EXERCISE DETAILS.
Go through the data and copy every line in which "bold" appears.

====

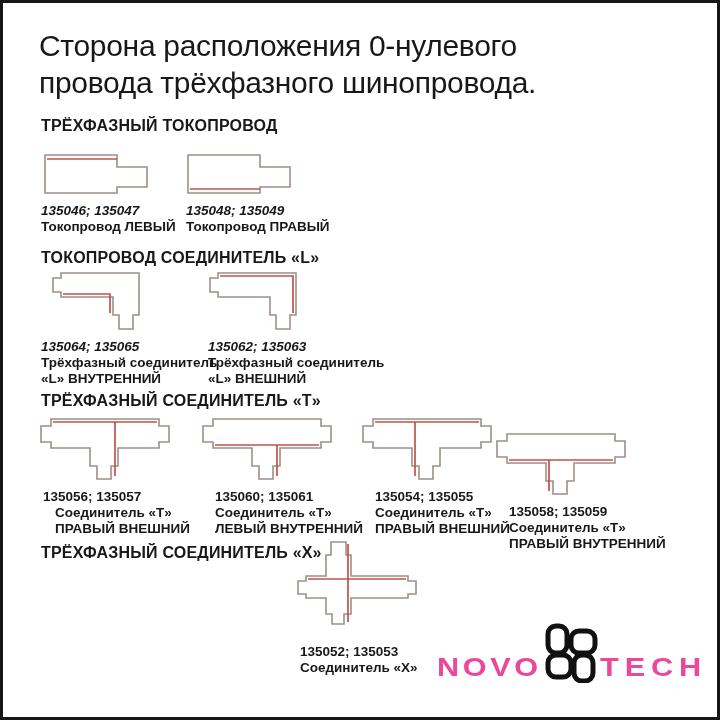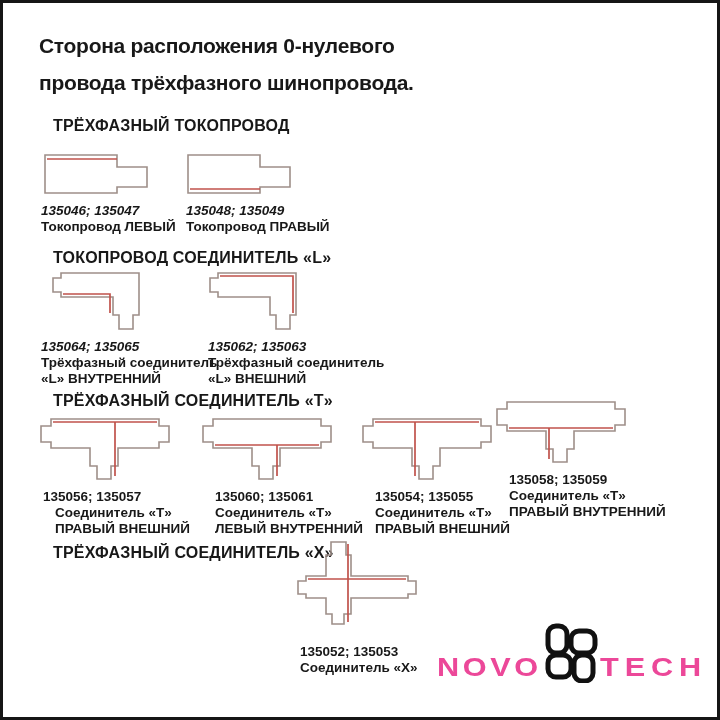--- a/index.html
+++ b/index.html
@@ -10,7 +10,7 @@
   }
   .title {
     position:absolute; left:36px; top:24px;
-    font-size:21px; font-weight:bold; line-height:37px; letter-spacing:-0.3px;
+    font-size:30px; font-weight:normal; line-height:37px; letter-spacing:-0.3px;
   }
   .sec-header {
     position:absolute; left:50px;

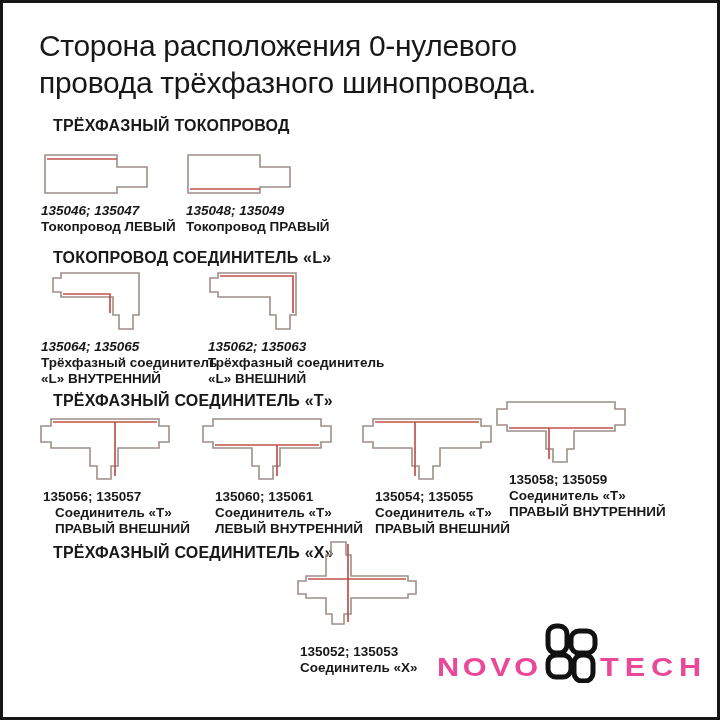--- a/index.html
+++ b/index.html
@@ -13,7 +13,7 @@
     font-size:30px; font-weight:normal; line-height:37px; letter-spacing:-0.3px;
   }
   .sec-header {
-    position:absolute; left:50px;
+    position:absolute; left:38px;
     font-size:16px; font-weight:bold; letter-spacing:0.2px; white-space:nowrap;
   }
   .item { position:absolute; }

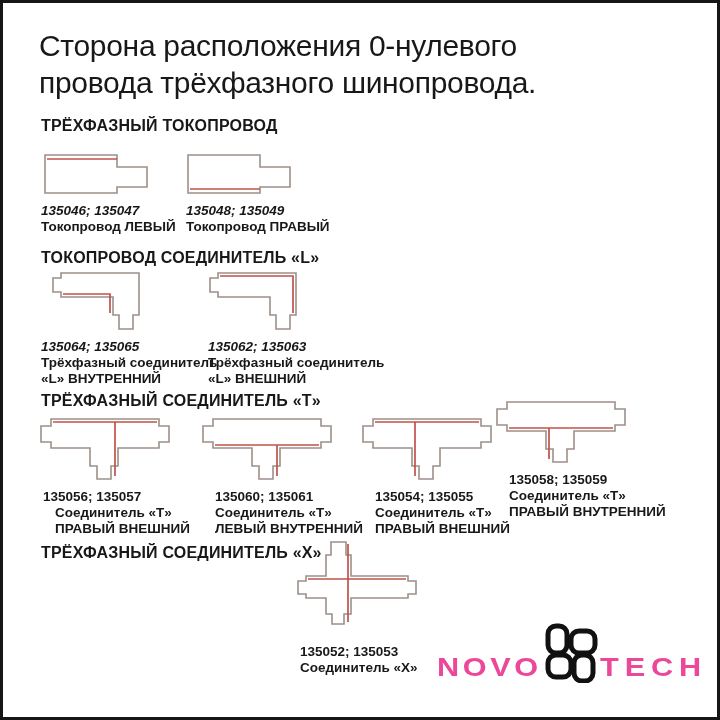--- a/index.html
+++ b/index.html
@@ -125,7 +125,7 @@
     <div class="lbl" style="margin-left:14px">ПРАВЫЙ ВНЕШНИЙ</div>
   </div>
 
-  <div class="item" style="left:492px; top:396px;">
+  <div class="item" style="left:492px; top:428px;">
     <svg class="diag" width="132" height="66" viewBox="0 0 132 66">
       <path class="outline" d="M12,3 H120 V10 H130 V26 H120 V32 H79 V50 H72 V63 H58 V50 H51 V32 H12 V26 H2 V10 H12 Z"></path>
       <path class="zero" d="M14,29 H118"></path>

====

FINISHED EXERCISE.
-    font-size:21px; font-weight:bold; line-height:37px; letter-spacing:-0.3px;
     font-size:16px; font-weight:bold; letter-spacing:0.2px; white-space:nowrap;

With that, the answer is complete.